In the records that follow, find the line with "(154, 1291) none"; from there, retype every line exactly through the line with "(156, 1407) none", which also belongs to the answer.

**Entries shown**.
◆ ◆ ◆ ◆ ◆ ◆ ◆

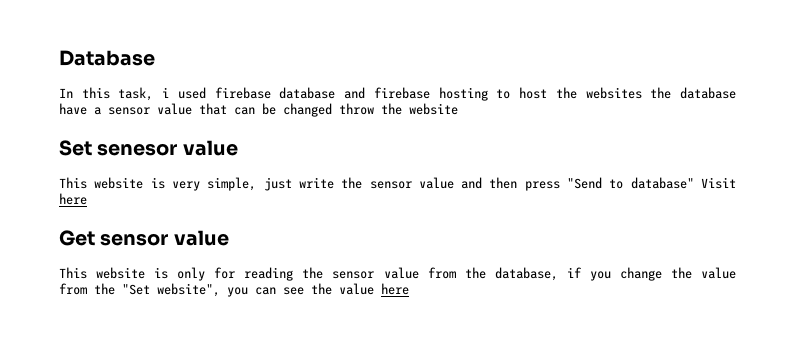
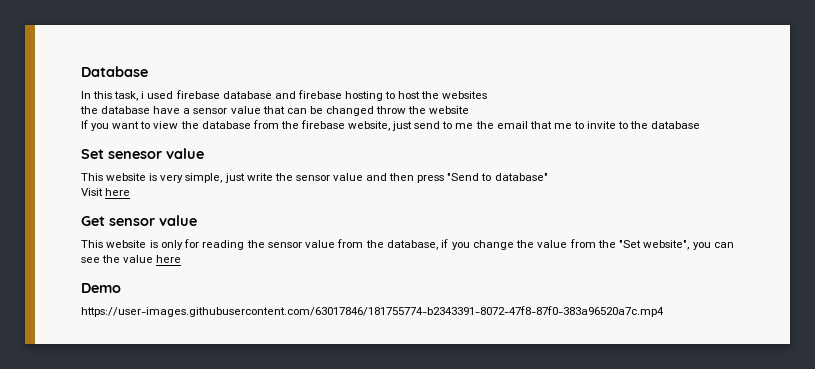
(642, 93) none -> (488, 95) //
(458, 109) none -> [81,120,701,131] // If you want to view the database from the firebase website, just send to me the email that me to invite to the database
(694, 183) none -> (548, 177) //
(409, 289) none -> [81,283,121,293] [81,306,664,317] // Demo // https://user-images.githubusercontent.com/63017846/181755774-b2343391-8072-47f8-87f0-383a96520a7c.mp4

◆ ◆ ◆ ◆ ◆ ◆ ◆

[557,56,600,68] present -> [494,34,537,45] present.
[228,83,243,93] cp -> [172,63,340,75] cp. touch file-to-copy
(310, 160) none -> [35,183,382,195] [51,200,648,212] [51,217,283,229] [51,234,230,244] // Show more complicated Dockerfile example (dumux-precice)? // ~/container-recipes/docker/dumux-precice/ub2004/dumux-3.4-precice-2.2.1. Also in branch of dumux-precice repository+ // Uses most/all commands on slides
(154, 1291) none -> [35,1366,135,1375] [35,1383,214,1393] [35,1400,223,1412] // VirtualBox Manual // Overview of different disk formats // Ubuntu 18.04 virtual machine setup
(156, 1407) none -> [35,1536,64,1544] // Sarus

◆ ◆ ◆ ◆ ◆ ◆ ◆

**Solution to this task**.
(154, 1291) none -> [35,1366,135,1375] [35,1383,214,1393] [35,1400,223,1412] // VirtualBox Manual // Overview of different disk formats // Ubuntu 18.04 virtual machine setup
(156, 1407) none -> [35,1536,64,1544] // Sarus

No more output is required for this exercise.